▶ _Exercise prompt_
The entries below must be retyped exactly. Pictures are to be omitted.

▶ _Task data_
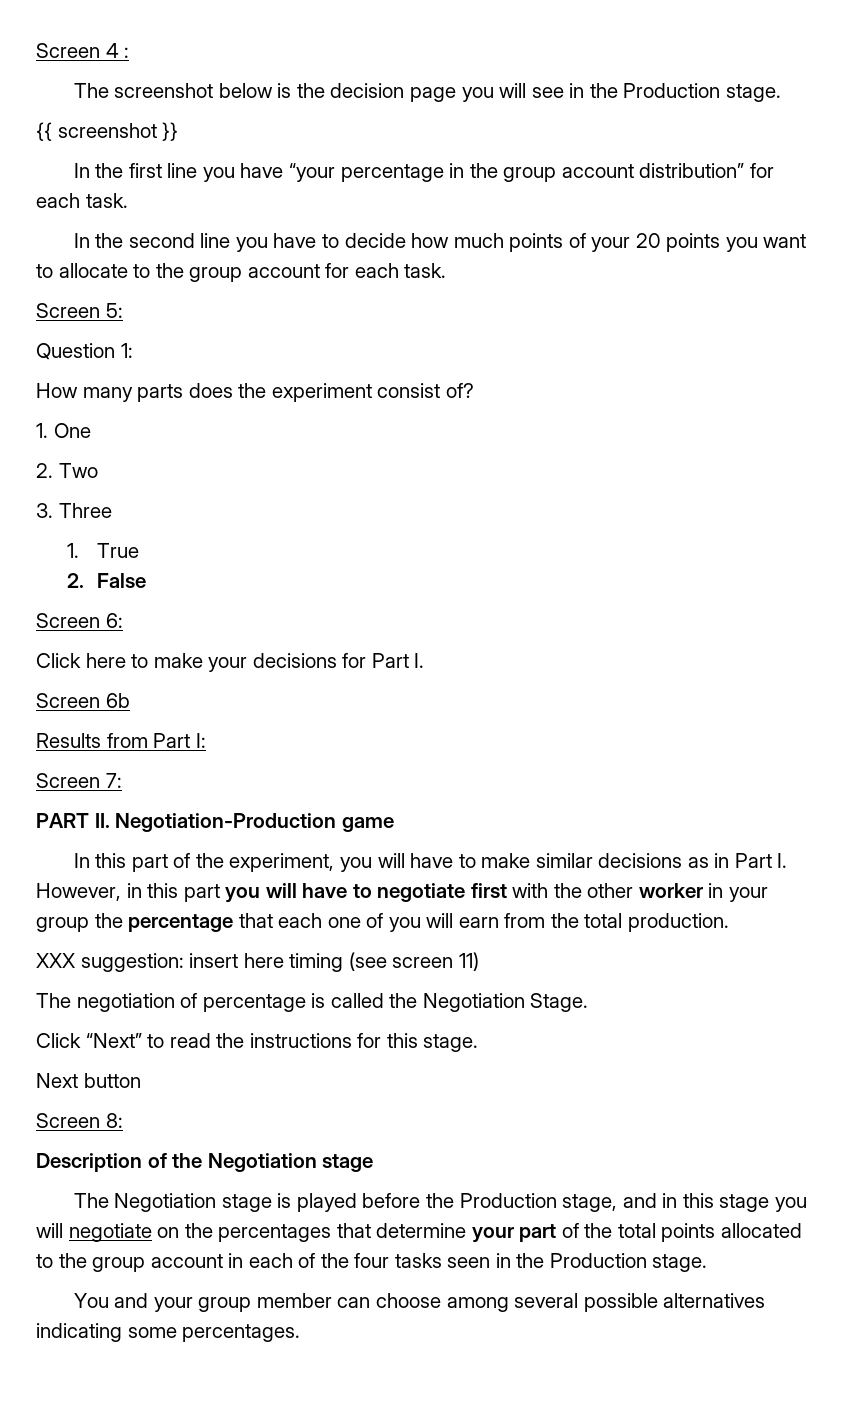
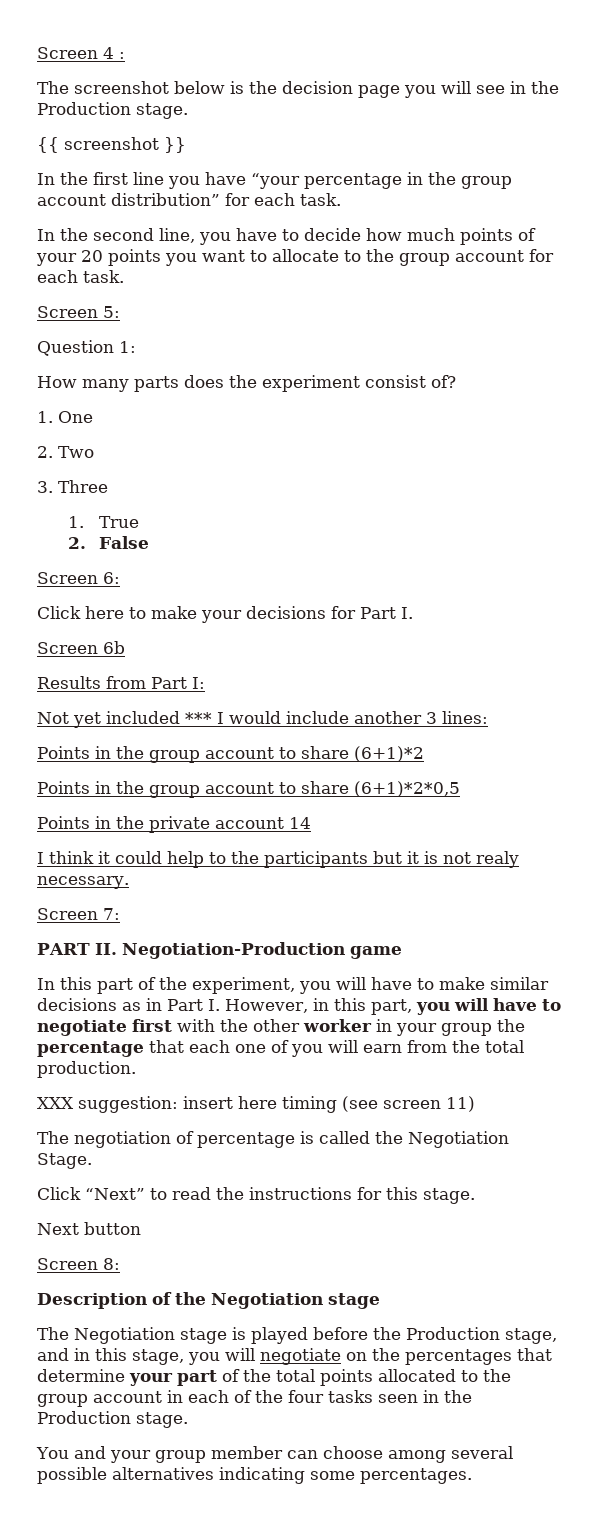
- In the second line you have to decide how much points of your 20 points you want to allocate to the group account for each task.
+ In the second line, you have to decide how much points of your 20 points you want to allocate to the group account for each task.
+ Not yet included *** I would include another 3 lines:
+ Points in the group account to share (6+1)*2
+ Points in the group account to share (6+1)*2*0,5
+ Points in the private account 14
+ I think it could help to the participants but it is not realy necessary.
- In this part of the experiment, you will have to make similar decisions as in Part I. However, in this part you will have to negotiate first with the other worker in your group the percentage that each one of you will earn from the total production.
+ In this part of the experiment, you will have to make similar decisions as in Part I. However, in this part, you will have to negotiate first with the other worker in your group the percentage that each one of you will earn from the total production.
- The Negotiation stage is played before the Production stage, and in this stage you will negotiate on the percentages that determine your part of the total points allocated to the group account in each of the four tasks seen in the Production stage.
+ The Negotiation stage is played before the Production stage, and in this stage, you will negotiate on the percentages that determine your part of the total points allocated to the group account in each of the four tasks seen in the Production stage.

▶ _Task solution_
- In the second line you have to decide how much points of your 20 points you want to allocate to the group account for each task.
+ In the second line, you have to decide how much points of your 20 points you want to allocate to the group account for each task.
+ Not yet included *** I would include another 3 lines:
+ Points in the group account to share (6+1)*2
+ Points in the group account to share (6+1)*2*0,5
+ Points in the private account 14
+ I think it could help to the participants but it is not realy necessary.
- In this part of the experiment, you will have to make similar decisions as in Part I. However, in this part you will have to negotiate first with the other worker in your group the percentage that each one of you will earn from the total production.
+ In this part of the experiment, you will have to make similar decisions as in Part I. However, in this part, you will have to negotiate first with the other worker in your group the percentage that each one of you will earn from the total production.
- The Negotiation stage is played before the Production stage, and in this stage you will negotiate on the percentages that determine your part of the total points allocated to the group account in each of the four tasks seen in the Production stage.
+ The Negotiation stage is played before the Production stage, and in this stage, you will negotiate on the percentages that determine your part of the total points allocated to the group account in each of the four tasks seen in the Production stage.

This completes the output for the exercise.